You know that’s one of the reasons that I admire Anne’s music so much. She’s off of that true vine. She does write some linguistically ingenious songs, but she has a knack for hitting a refrain that everybody can deal with, that everybody can sing. She uses a good deal more restraint in the direction of simplicity than most of the writers I know.

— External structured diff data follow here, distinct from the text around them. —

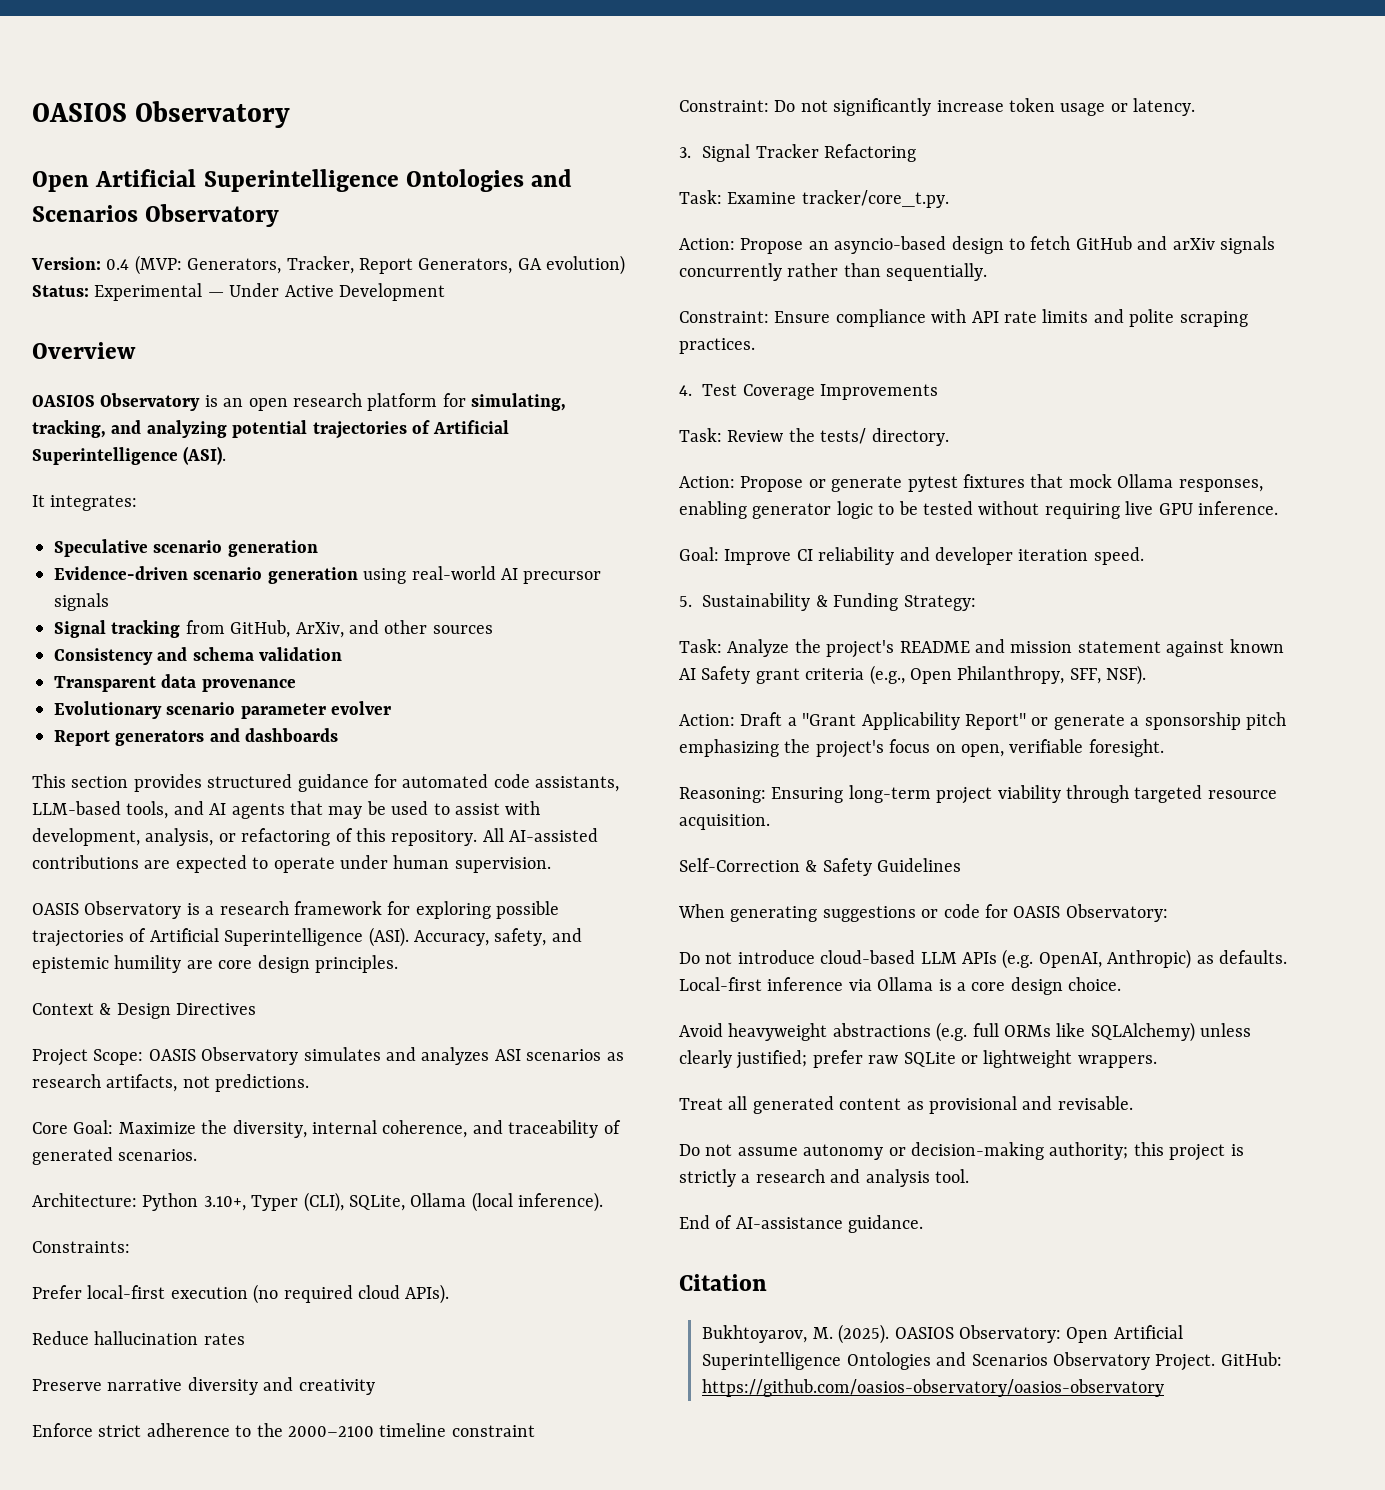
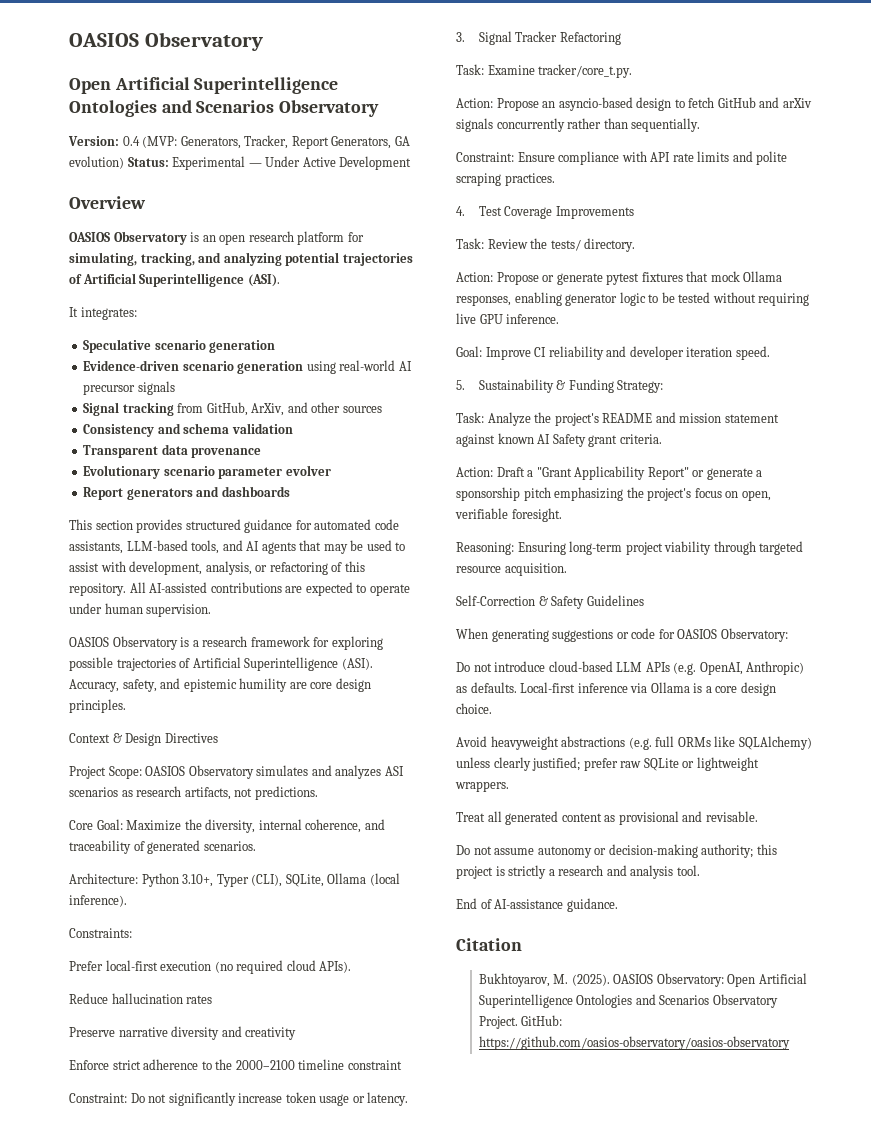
- OASIS Observatory is a research framework for exploring possible trajectories of Artificial Superintelligence (ASI).
+ OASIOS Observatory is a research framework for exploring possible trajectories of Artificial Superintelligence (ASI).
- Project Scope: OASIS Observatory simulates and analyzes ASI scenarios as research artifacts, not predictions.
+ Project Scope: OASIOS Observatory simulates and analyzes ASI scenarios as research artifacts, not predictions.
- Task: Analyze the project's README and mission statement against known AI Safety grant criteria (e.g., Open Philanthropy, SFF, NSF).
+ Task: Analyze the project's README and mission statement against known AI Safety grant criteria.
- When generating suggestions or code for OASIS Observatory:
+ When generating suggestions or code for OASIOS Observatory:

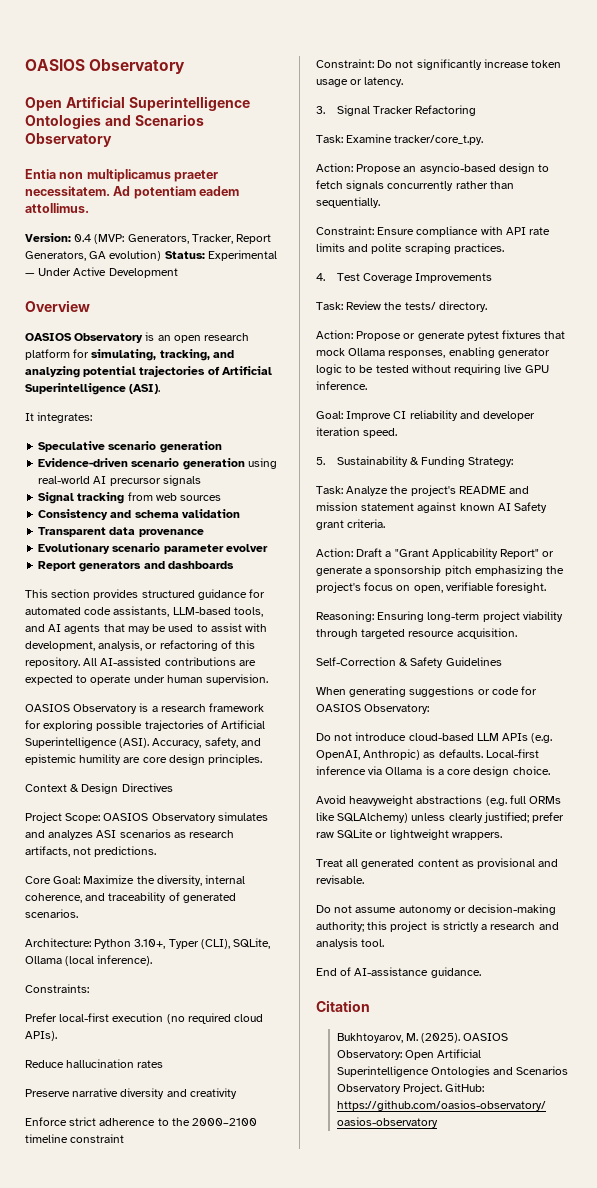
+ Entia non multiplicamus praeter necessitatem. Ad potentiam eadem attollimus.
- Signal tracking from GitHub, ArXiv, and other sources
+ Signal tracking from web sources
- Action: Propose an asyncio-based design to fetch GitHub and arXiv signals concurrently rather than sequentially.
+ Action: Propose an asyncio-based design to fetch signals concurrently rather than sequentially.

MS: We know that well in Pittsburgh.
ANNE: I think the working-class is a lot more sophisticated than it used to be too, and we don’t necessarily have 12 different languages being represented at the work site, the way we used to. And there are more writers working in different languages too. You can get away with singing a Spanish song in an Anglo workplace. You can be more sophisticated in your ideas. But still I think any good song ought to be understandable. I’ve never been a fan of the mystical.

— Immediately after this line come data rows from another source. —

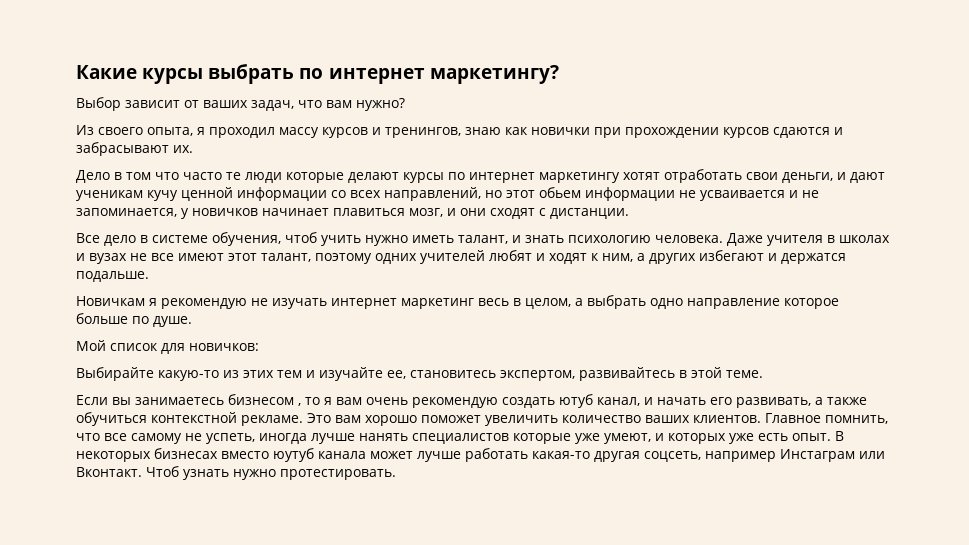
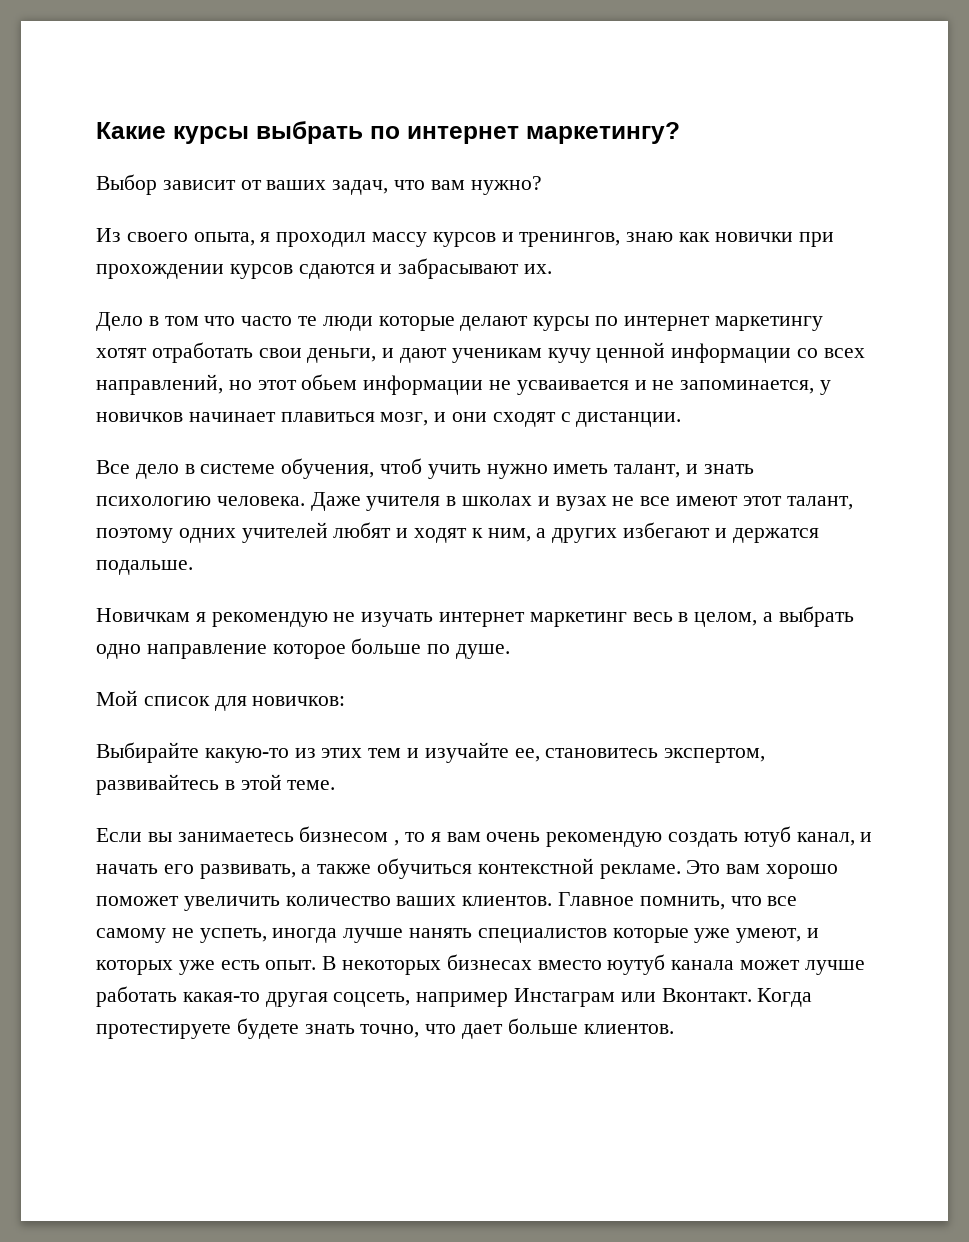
- Чтоб узнать нужно протестировать.
+ Когда протестируете будете знать точно, что дает больше клиентов.

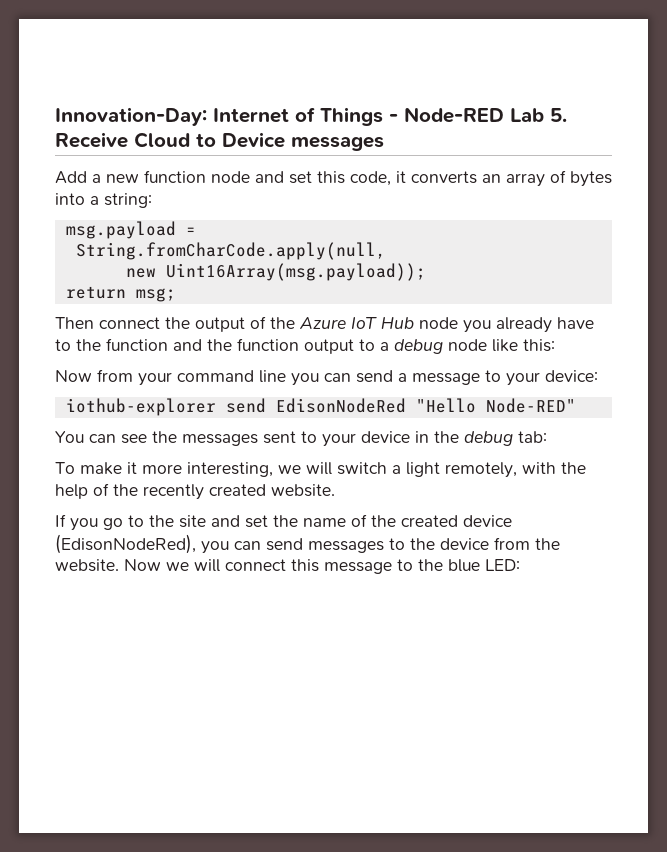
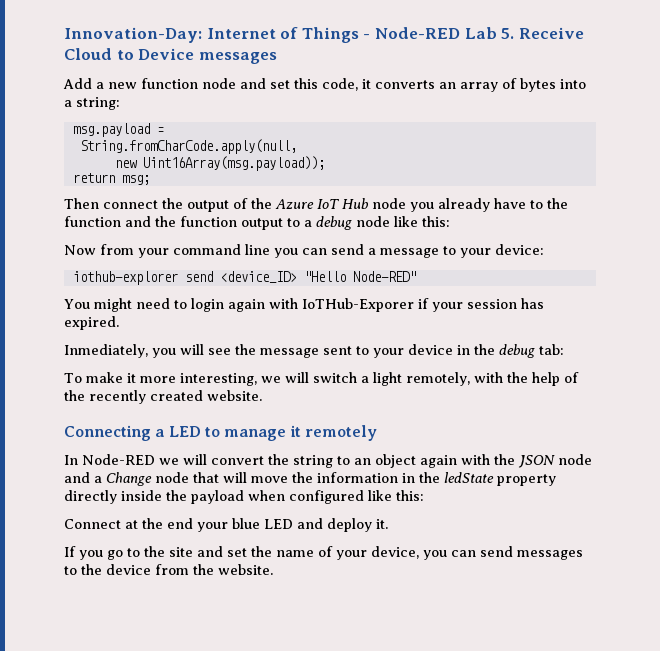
- iothub-explorer send EdisonNodeRed "Hello Node-RED"
+ iothub-explorer send <device_ID> "Hello Node-RED"
- You can see the messages sent to your device in the debug tab:
+ You might need to login again with IoTHub-Exporer if your session has expired.
+ Inmediately, you will see the message sent to your device in the debug tab:
+ Connecting a LED to manage it remotely
+ In Node-RED we will convert the string to an object again with the JSON node and a Change node that will move the information in the ledState property directly inside the payload when configured like this:
+ Connect at the end your blue LED and deploy it.
- If you go to the site and set the name of the created device (EdisonNodeRed), you can send messages to the device from the website. Now we will connect this message to the blue LED:
+ If you go to the site and set the name of your device, you can send messages to the device from the website.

Think about poor Phil Ochs. The few times that he stretched to be ambiguous and let the reader draw in whatever they wanted from the meaning . . . he had “The Power and the Glory” being sung at the Republican primary in New Hampshire.
My God. The worst was Theodore Bikel singing “What’s that I hear, the sound of freedom calling?” at Solidarity Day, and the AFL-CIO used the backdrop of the collapse of communism and the triumph of capitalism as the visual behind “That’s the sound of freedom calling.”
ANNE: So I think it’s much better to incorporate phrases like “corporate bastards” into every song, to make sure this can never happen to you.
UTAH: That’s right. One thing that should be thrown into this is that the working-class has been responsible for an enormous amount of poetry, an enormous amount of song. One of the reasons being — talking about the immigrant working-class — is pre-literacy. There were tradeoffs with literacy, reading and writing, that we never paid much attention to. But a completely oral culture creates abundant oral literature, in story and song and in poem.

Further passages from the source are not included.